Revision comparison data
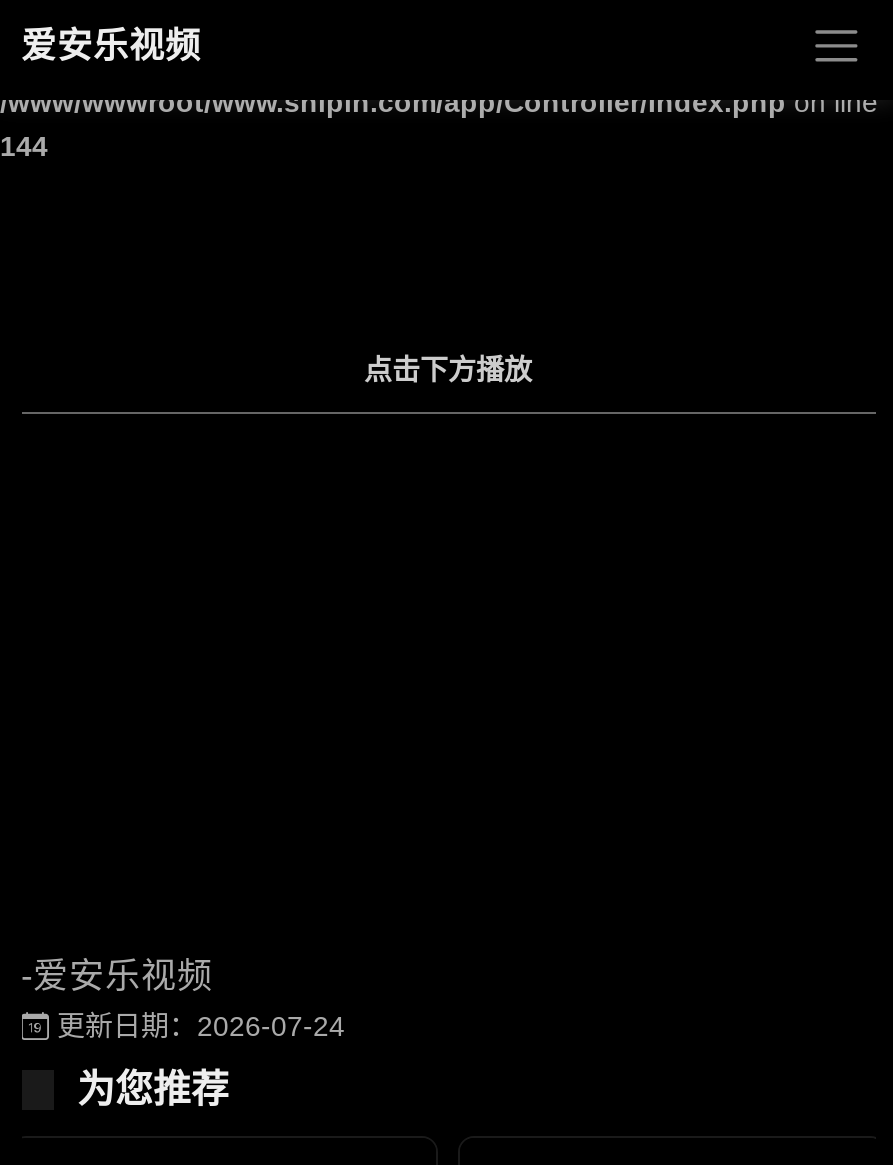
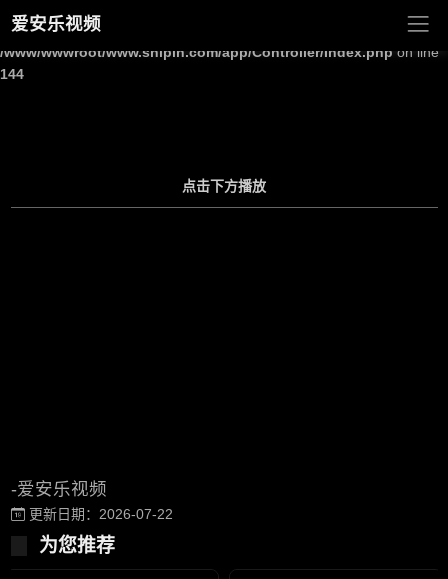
- 更新日期：2026-07-24
+ 更新日期：2026-07-22
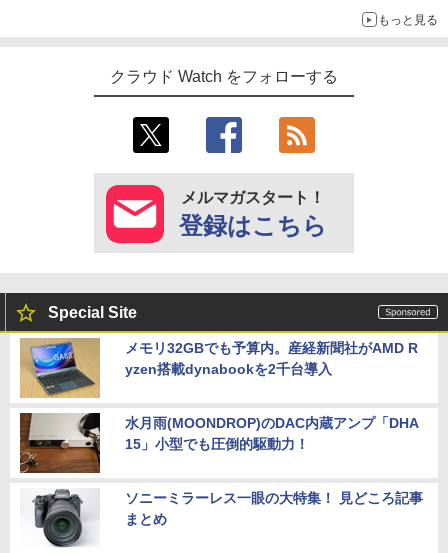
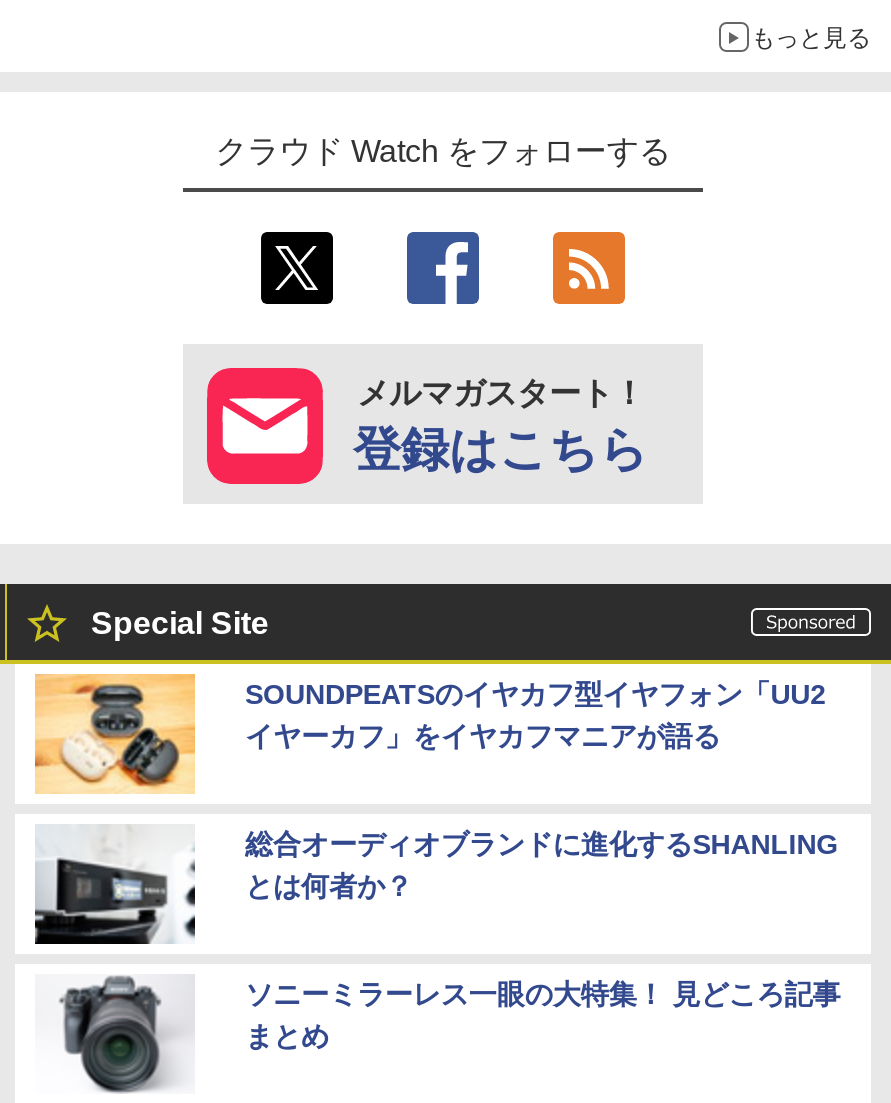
- [image]
- メモリ32GBでも予算内。産経新聞社がAMD R
- yzen搭載dynabookを2千台導入
+ [image]
+ SOUNDPEATSのイヤカフ型イヤフォン「UU2
+ イヤーカフ」をイヤカフマニアが語る

- [image]
- 水月雨(MOONDROP)のDAC内蔵アンプ「DHA
- 15」小型でも圧倒的駆動力！
+ [image]
+ 総合オーディオブランドに進化するSHANLING
+ とは何者か？
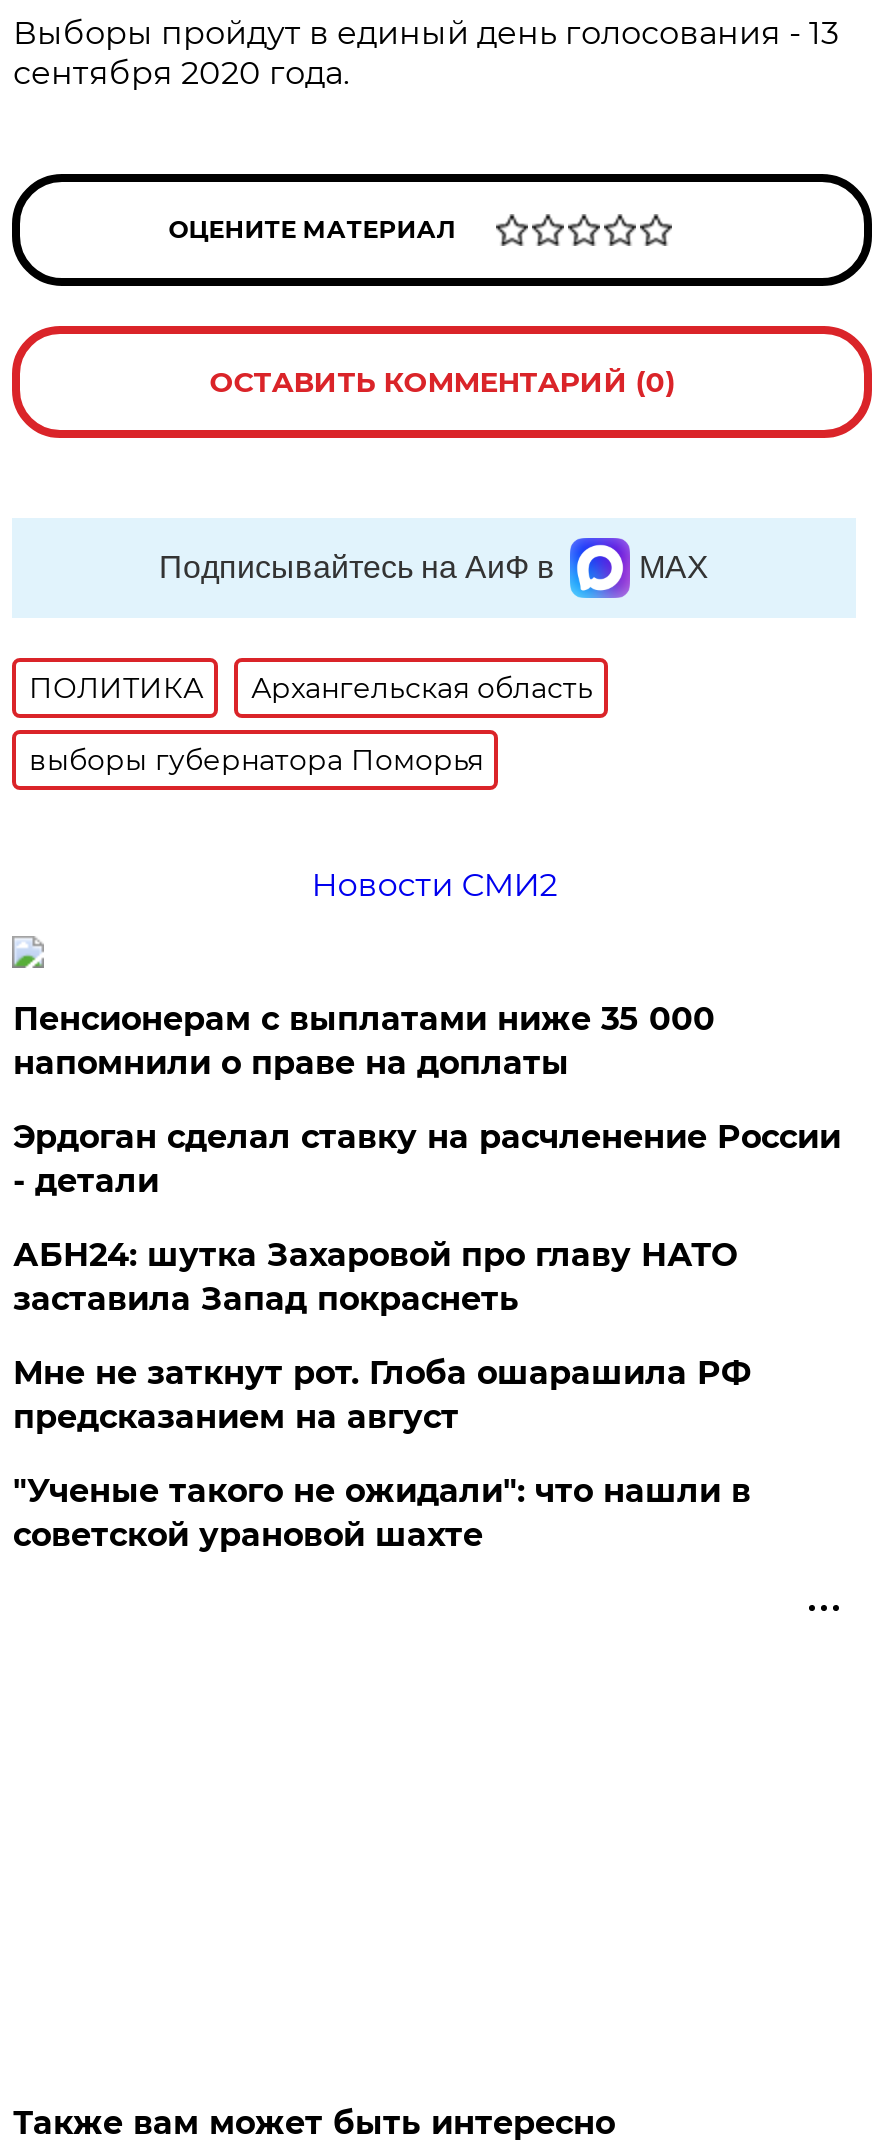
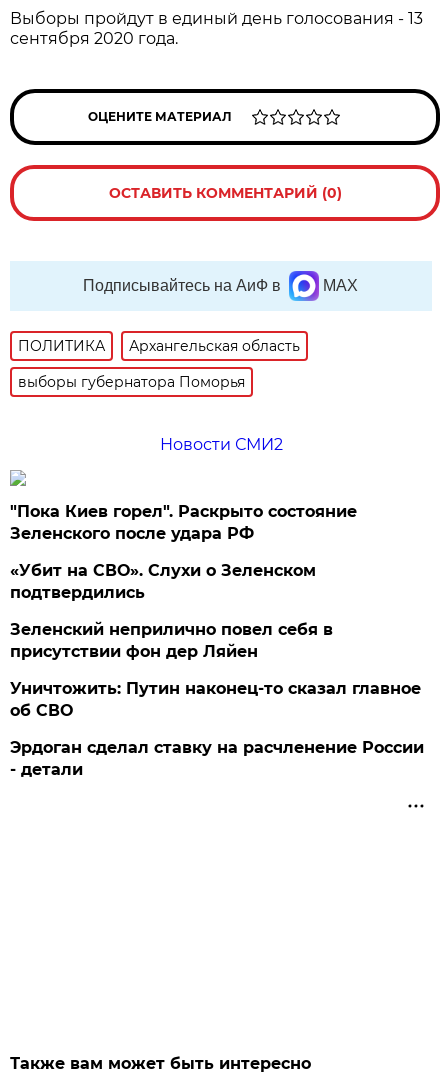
- Пенсионерам с выплатами ниже 35 000
- напомнили о праве на доплаты
+ "Пока Киев горел". Раскрыто состояние
+ Зеленского после удара РФ
+ «Убит на СВО». Слухи о Зеленском
+ подтвердились
+ Зеленский неприлично повел cебя в
+ присутствии фон дер Ляйен
+ Уничтожить: Путин наконец-то сказал главное
+ об СВО

moved down: Эрдоган сделал ставку на расчленение России | - детали

- АБН24: шутка Захаровой про главу НАТО
- заставила Запад покраснеть
- Мне не заткнут рот. Глоба ошарашила РФ
- предсказанием на август
- "Ученые такого не ожидали": что нашли в
- советской урановой шахте
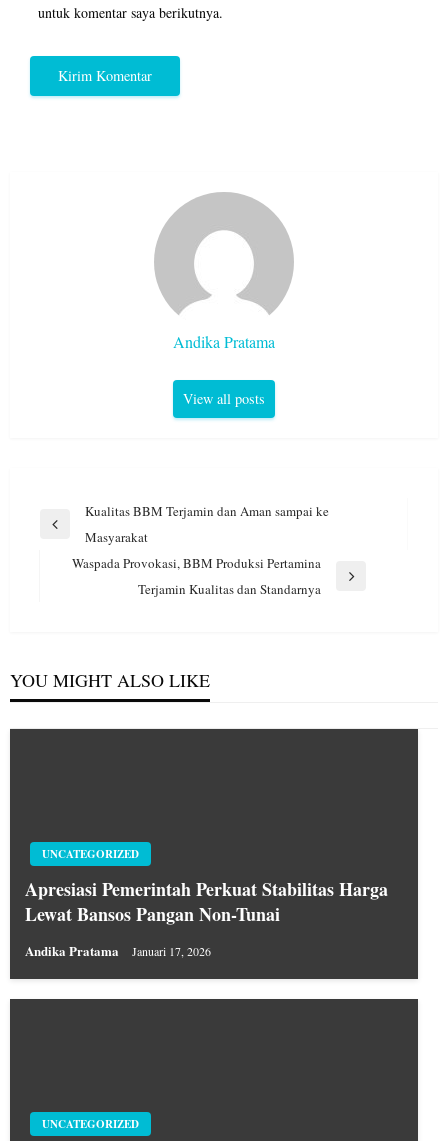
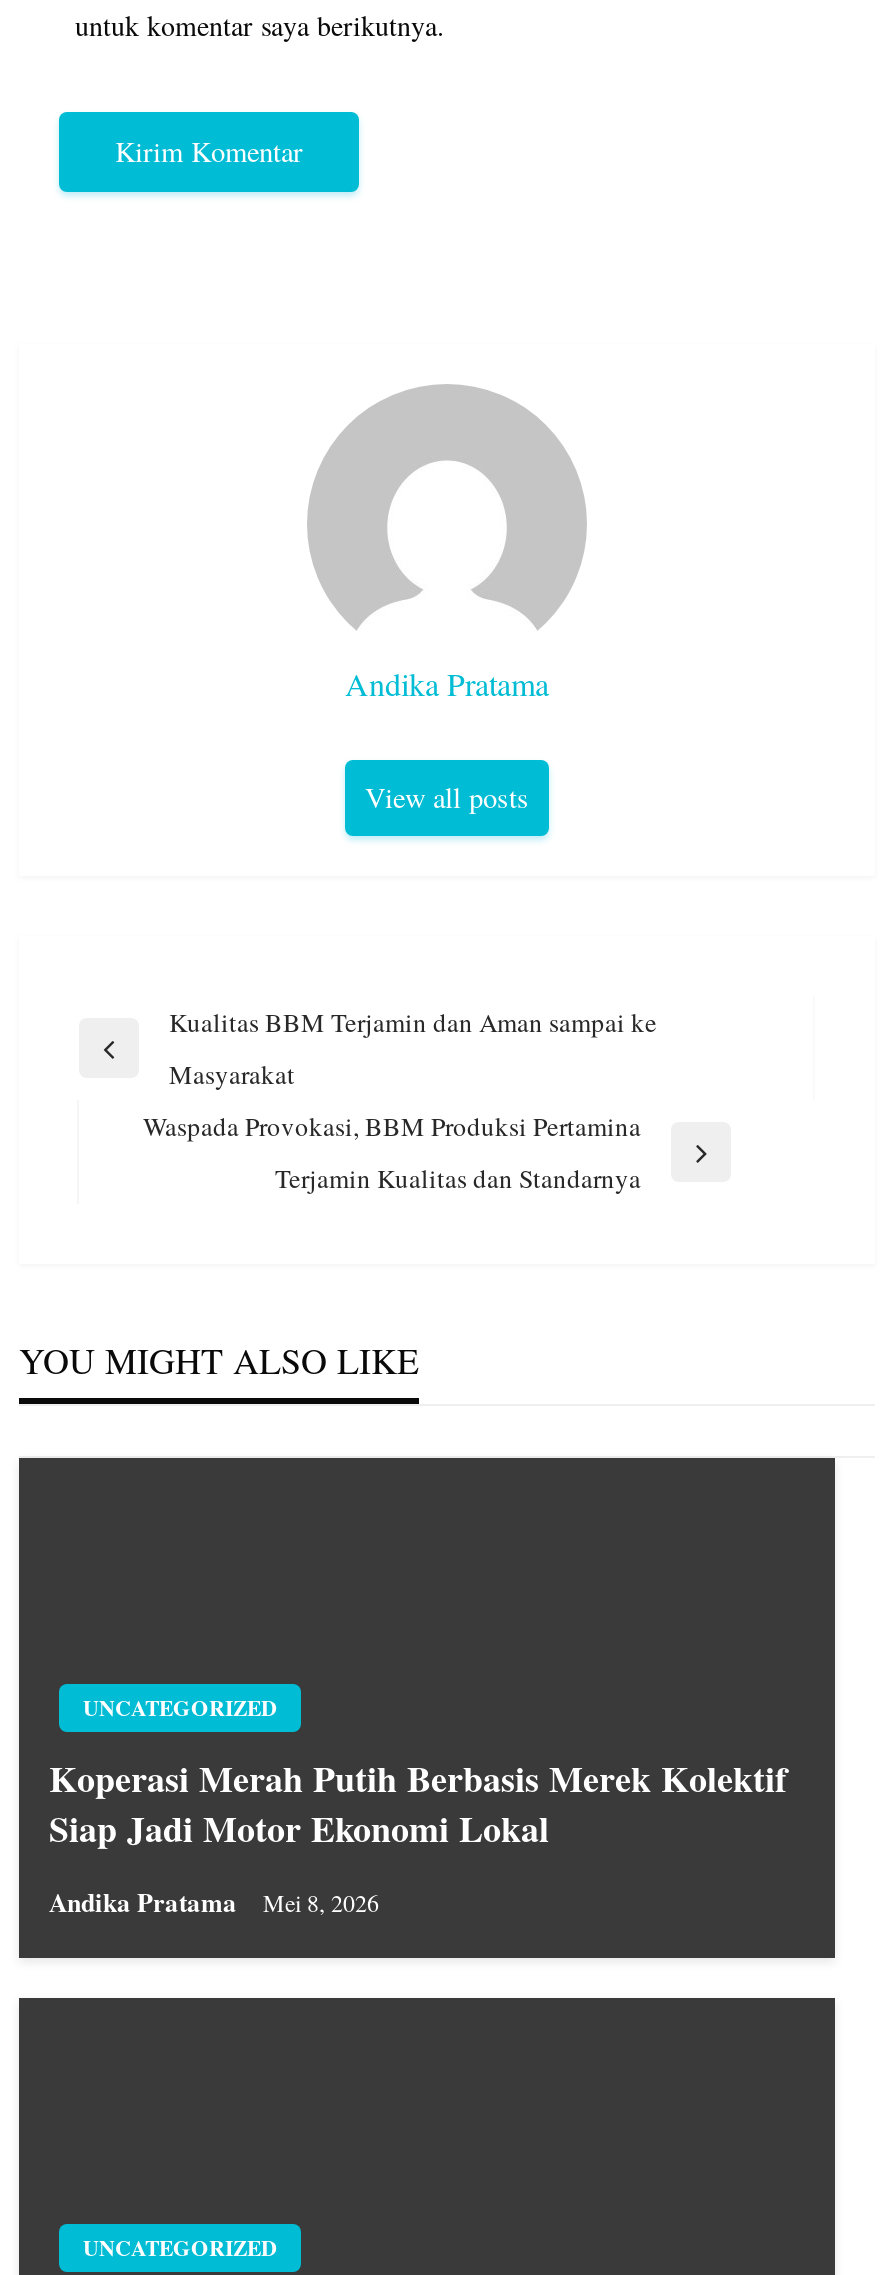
- Apresiasi Pemerintah Perkuat Stabilitas Harga
- Lewat Bansos Pangan Non-Tunai
+ Koperasi Merah Putih Berbasis Merek Kolektif
+ Siap Jadi Motor Ekonomi Lokal

- Andika Pratama Januari 17, 2026
+ Andika Pratama Mei 8, 2026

What is expected: Copy each record exactly. Leave any images out of the copy.

Answer space:
- 更新日期：2026-07-24
+ 更新日期：2026-07-22
- [image]
- メモリ32GBでも予算内。産経新聞社がAMD R
- yzen搭載dynabookを2千台導入
+ [image]
+ SOUNDPEATSのイヤカフ型イヤフォン「UU2
+ イヤーカフ」をイヤカフマニアが語る

- [image]
- 水月雨(MOONDROP)のDAC内蔵アンプ「DHA
- 15」小型でも圧倒的駆動力！
+ [image]
+ 総合オーディオブランドに進化するSHANLING
+ とは何者か？
- Пенсионерам с выплатами ниже 35 000
- напомнили о праве на доплаты
+ "Пока Киев горел". Раскрыто состояние
+ Зеленского после удара РФ
+ «Убит на СВО». Слухи о Зеленском
+ подтвердились
+ Зеленский неприлично повел cебя в
+ присутствии фон дер Ляйен
+ Уничтожить: Путин наконец-то сказал главное
+ об СВО

moved down: Эрдоган сделал ставку на расчленение России | - детали

- АБН24: шутка Захаровой про главу НАТО
- заставила Запад покраснеть
- Мне не заткнут рот. Глоба ошарашила РФ
- предсказанием на август
- "Ученые такого не ожидали": что нашли в
- советской урановой шахте
- Apresiasi Pemerintah Perkuat Stabilitas Harga
- Lewat Bansos Pangan Non-Tunai
+ Koperasi Merah Putih Berbasis Merek Kolektif
+ Siap Jadi Motor Ekonomi Lokal

- Andika Pratama Januari 17, 2026
+ Andika Pratama Mei 8, 2026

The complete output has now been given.